Au centre de loisirs, deux généalogistes ont présenté leurs travaux.
REGENSDORF – Comment vivaient vos ancêtres ? Quels métiers exerçaient-ils ? Et comment le destin a-t-il influencé l’histoire de votre famille ? C’est ce que se pose un généalogiste comme Manuel Aicher. Avec Mario von Moos, président de la Société généalogique et héraldique de Zurich, il a présenté ses travaux au centre de loisirs de Regensdorf.
La collection est actuellement l'un des passe-temps les plus populaires. Tandis que d'autres échangent des couvercles de pots de crème à café, collectionnent des timbres de valeur et recherchent des flacons de parfum vides, le généalogiste « collectionne » ses ancêtres.
On rassemble un maximum d'informations : dates de naissance, de baptême et de décès, nombre d'enfants, carrière professionnelle… rien ne doit échapper au généalogiste amateur. Cette activité peut devenir une véritable passion, car elle est sans fin. Chaque ancêtre récemment découvert a des parents et des grands-parents encore inconnus du chercheur.
Témoins du passé
Les principales sources utilisées sont les registres paroissiaux et les registres d'état civil. « En Suisse, nous avons la chance d'avoir également accès au registre des citoyens », explique Manuel Aicher. Grâce à ces registres, conservés au lieu de résidence respectif, il est relativement facile pour un chercheur amateur de remonter jusqu'au milieu du XVIIIe siècle.

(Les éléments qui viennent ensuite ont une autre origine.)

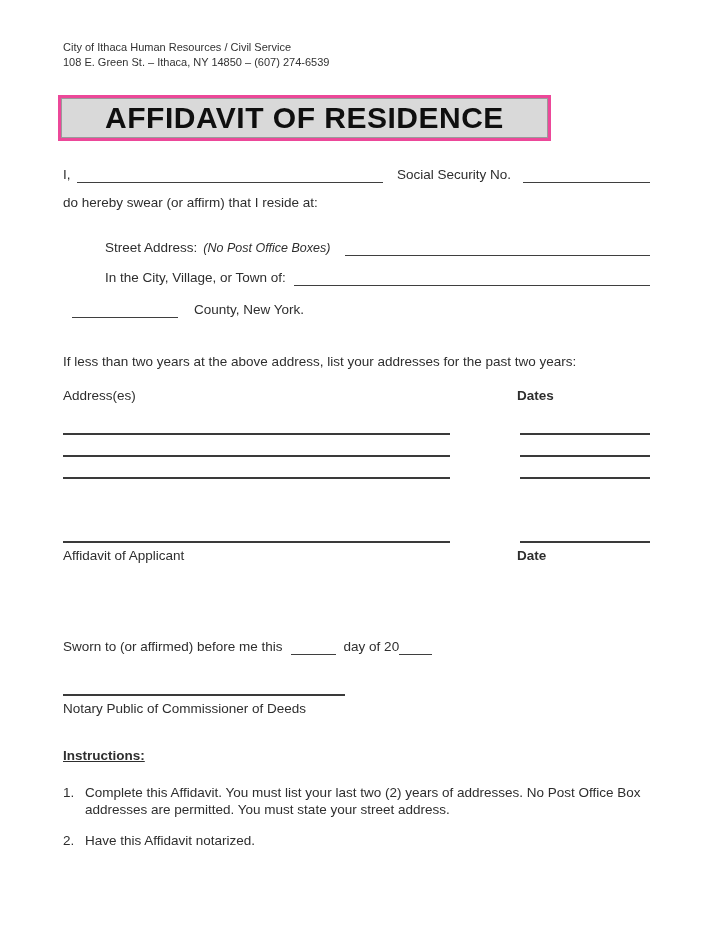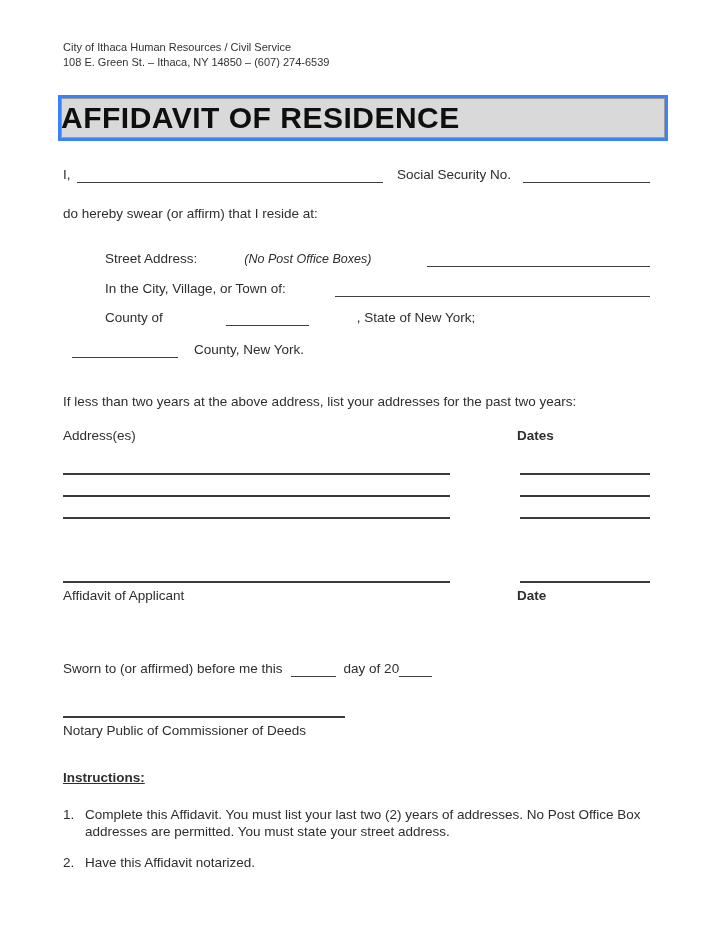"AFFIDAVIT OF RESIDENCE" .banner { border: 3px solid #3b82f6 -> 3px solid #ec4899; justify-content: none -> center; width: 610px -> 493px }
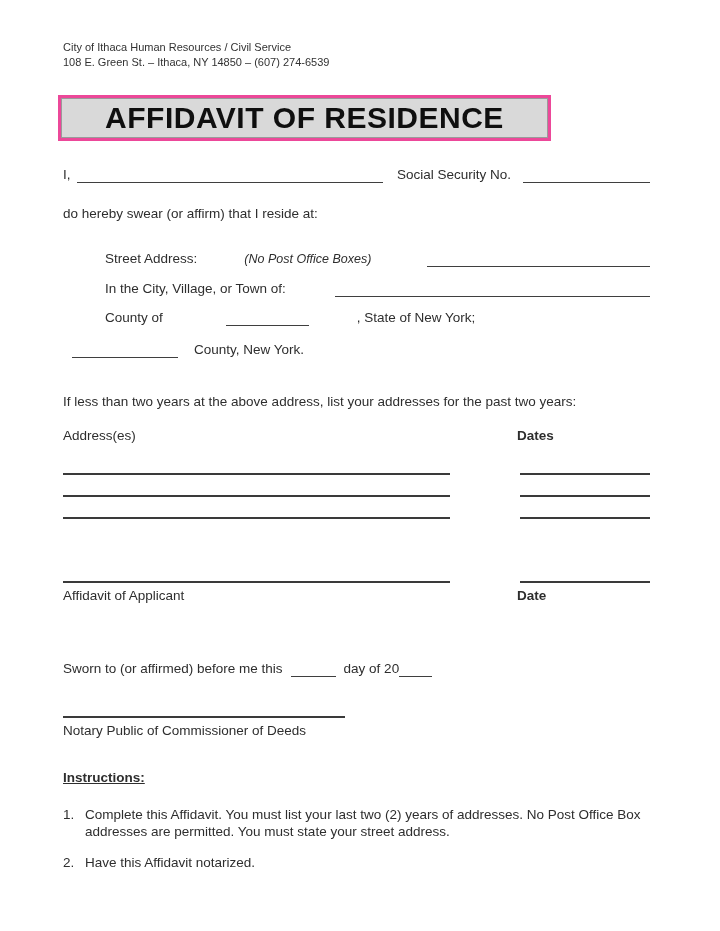"do hereby swear (or affirm)" div.plain { margin-top: 23px -> 12px }
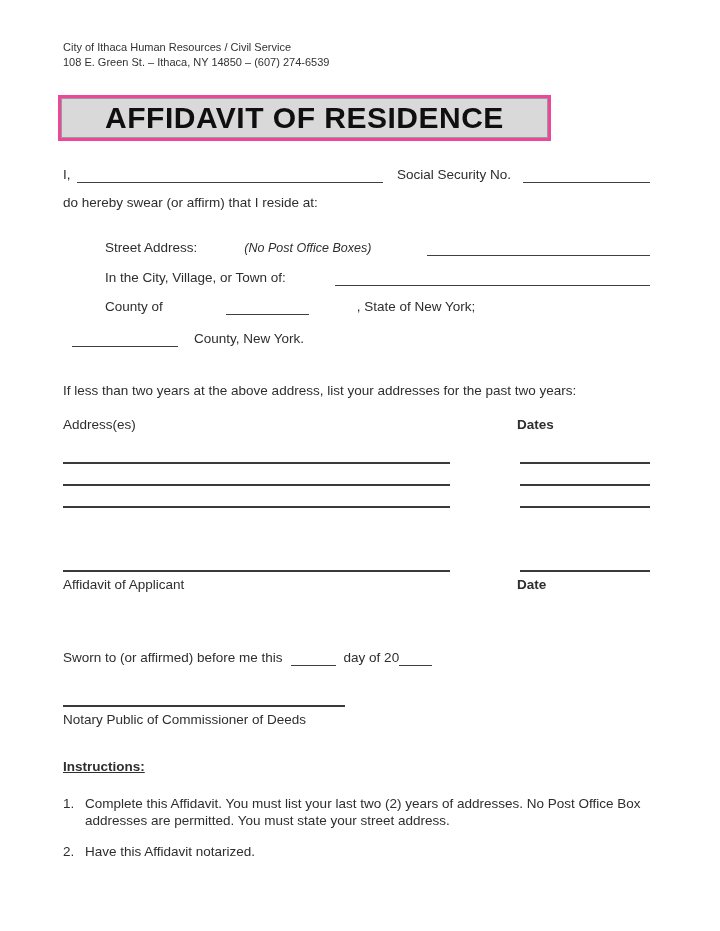"Street Address:" .indent { gap: 41px -> none }
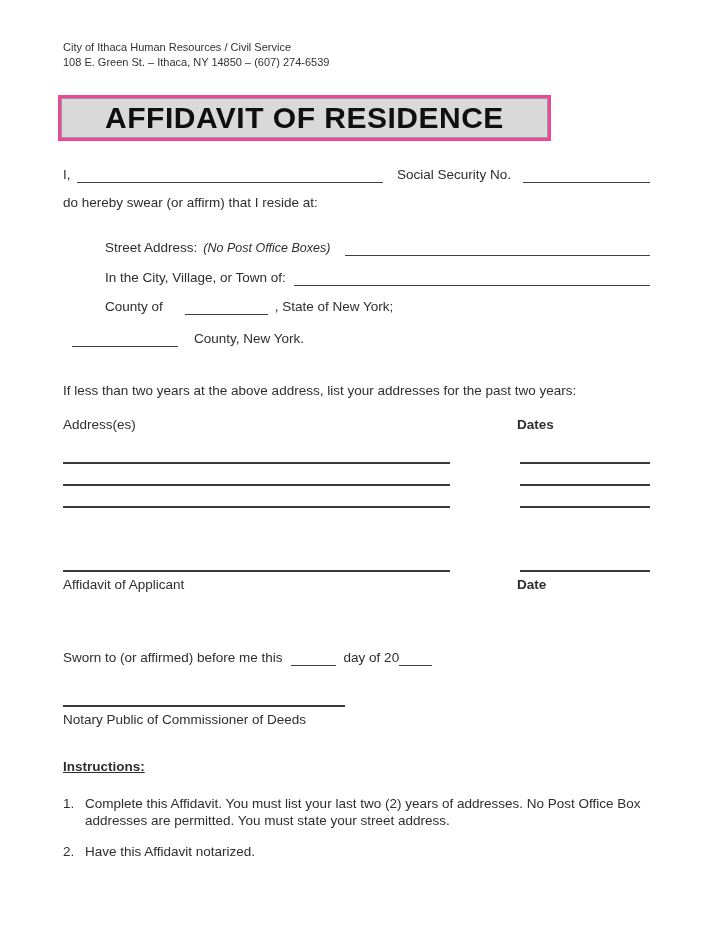"County of" div.row { html: <div> <span>County of</span> <span></span> <span>, State of New York;</span> </div> -> none }
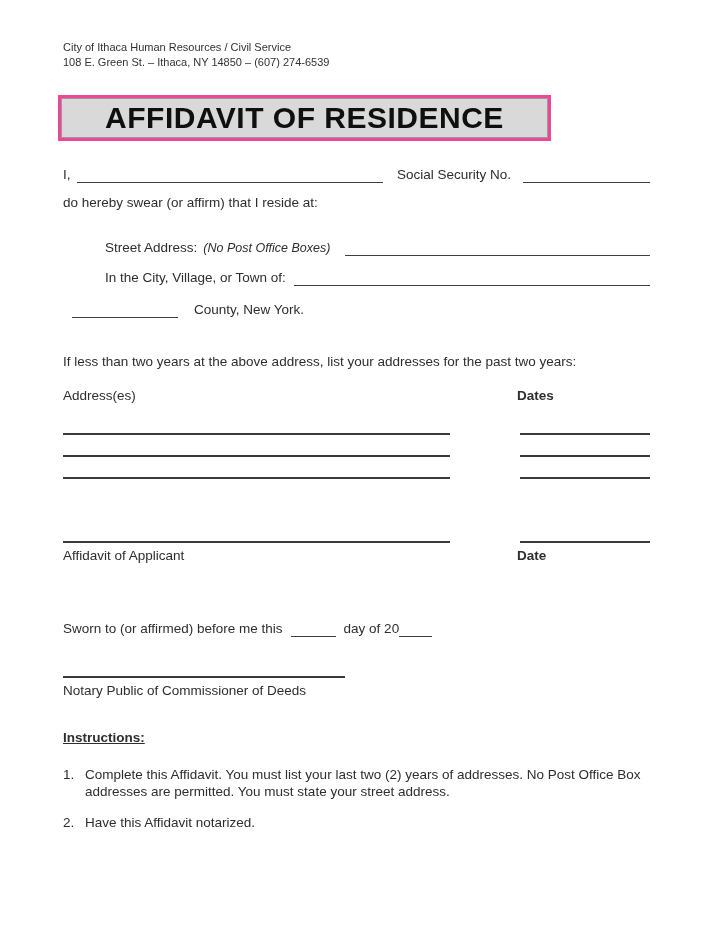"Sworn to (or affirmed) before" div.row { margin-top: 58px -> 76px }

Ce que le généalogiste professionnel qualifie de « plutôt facile » se révèle souvent être une recherche très chronophage dans les archives et les bibliothèques. Si l'on souhaite rechercher des ancêtres disparus depuis longtemps dans les registres anciens, il faut également maîtriser l'écriture ancienne. « Je recommande d'étudier attentivement ces caractères ! », insiste Mario von Moos. De nombreux autres problèmes peuvent survenir. Les registres sont souvent mal conservés, des entrées manquent ou des volumes entiers disparaissent sans laisser de traces. Afin d'éviter de telles disparitions, les registres paroissiaux doivent être confiés aux archives d'État depuis le début du XXe siècle. Mais, loin d'être respectée par tous dans le canton, cette réglementation est loin d'être systématique.
Recherche familiale privée
Surtout en cette période de mutations sociales, certaines personnes s'intéressent de plus en plus à leur histoire familiale. Si vous entreprenez des recherches dans ce domaine, il vous faudra du temps et de la patience. Une démarche méthodique est indispensable à la réussite de vos recherches. Les données peuvent être consignées sur des fiches généalogiques, enregistrées sur des listes d'ancêtres ou organisées selon un schéma.
Bien sûr, il existe aujourd'hui des logiciels de traitement de données modernes permettant d'organiser et de gérer les différentes données. Mais même si ces logiciels constituent un soulagement, il n'en reste pas moins que la recherche ne se fait pas sur ordinateur, mais principalement dans les archives et les bibliothèques (bn).